Everything from the line containing "[75,267,93,282] 1. -> [58,181,73,192] A." to the end of the data must be duplicated word for word, and nothing else may appear.

- - - - -

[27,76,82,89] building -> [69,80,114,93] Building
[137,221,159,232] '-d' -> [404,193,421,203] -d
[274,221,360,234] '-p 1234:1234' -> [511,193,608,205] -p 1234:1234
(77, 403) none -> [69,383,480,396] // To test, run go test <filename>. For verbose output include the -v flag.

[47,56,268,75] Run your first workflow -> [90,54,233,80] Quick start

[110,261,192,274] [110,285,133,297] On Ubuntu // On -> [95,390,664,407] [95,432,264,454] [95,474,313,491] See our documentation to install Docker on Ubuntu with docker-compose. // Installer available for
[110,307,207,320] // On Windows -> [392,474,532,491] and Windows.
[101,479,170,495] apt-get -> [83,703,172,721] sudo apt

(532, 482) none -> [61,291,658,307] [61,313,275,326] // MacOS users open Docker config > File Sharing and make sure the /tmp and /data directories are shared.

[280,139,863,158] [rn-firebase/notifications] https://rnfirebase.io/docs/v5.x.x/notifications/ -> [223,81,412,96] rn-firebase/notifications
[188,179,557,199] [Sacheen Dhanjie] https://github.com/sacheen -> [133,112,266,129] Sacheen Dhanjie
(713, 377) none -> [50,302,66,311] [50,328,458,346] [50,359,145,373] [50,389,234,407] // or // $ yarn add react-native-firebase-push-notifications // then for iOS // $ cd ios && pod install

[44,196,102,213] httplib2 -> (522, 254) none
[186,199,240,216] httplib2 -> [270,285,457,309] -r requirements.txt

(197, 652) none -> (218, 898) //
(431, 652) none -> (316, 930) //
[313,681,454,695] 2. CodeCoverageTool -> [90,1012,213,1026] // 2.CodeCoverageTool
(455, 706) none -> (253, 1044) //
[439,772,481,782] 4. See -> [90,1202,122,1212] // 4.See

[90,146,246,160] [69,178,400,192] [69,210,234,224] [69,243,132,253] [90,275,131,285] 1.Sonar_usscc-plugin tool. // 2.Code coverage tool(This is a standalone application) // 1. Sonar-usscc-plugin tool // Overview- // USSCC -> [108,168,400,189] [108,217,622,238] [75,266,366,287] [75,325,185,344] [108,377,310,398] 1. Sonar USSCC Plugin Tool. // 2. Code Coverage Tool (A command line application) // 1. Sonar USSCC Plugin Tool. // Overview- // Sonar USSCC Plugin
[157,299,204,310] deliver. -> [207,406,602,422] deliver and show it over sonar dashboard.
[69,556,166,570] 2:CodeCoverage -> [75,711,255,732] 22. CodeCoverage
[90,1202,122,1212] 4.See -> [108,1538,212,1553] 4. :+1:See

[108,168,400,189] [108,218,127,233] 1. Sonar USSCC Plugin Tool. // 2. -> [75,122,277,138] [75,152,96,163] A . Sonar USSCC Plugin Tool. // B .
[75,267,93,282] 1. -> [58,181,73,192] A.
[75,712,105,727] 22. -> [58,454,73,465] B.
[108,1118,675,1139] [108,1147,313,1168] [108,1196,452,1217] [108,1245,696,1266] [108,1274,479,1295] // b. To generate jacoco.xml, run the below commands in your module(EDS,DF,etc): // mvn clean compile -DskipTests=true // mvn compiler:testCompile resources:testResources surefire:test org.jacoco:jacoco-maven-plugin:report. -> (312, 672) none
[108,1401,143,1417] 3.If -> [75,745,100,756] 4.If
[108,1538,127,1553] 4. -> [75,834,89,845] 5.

- - - - -

* Task solution:
[75,267,93,282] 1. -> [58,181,73,192] A.
[75,712,105,727] 22. -> [58,454,73,465] B.
[108,1118,675,1139] [108,1147,313,1168] [108,1196,452,1217] [108,1245,696,1266] [108,1274,479,1295] // b. To generate jacoco.xml, run the below commands in your module(EDS,DF,etc): // mvn clean compile -DskipTests=true // mvn compiler:testCompile resources:testResources surefire:test org.jacoco:jacoco-maven-plugin:report. -> (312, 672) none
[108,1401,143,1417] 3.If -> [75,745,100,756] 4.If
[108,1538,127,1553] 4. -> [75,834,89,845] 5.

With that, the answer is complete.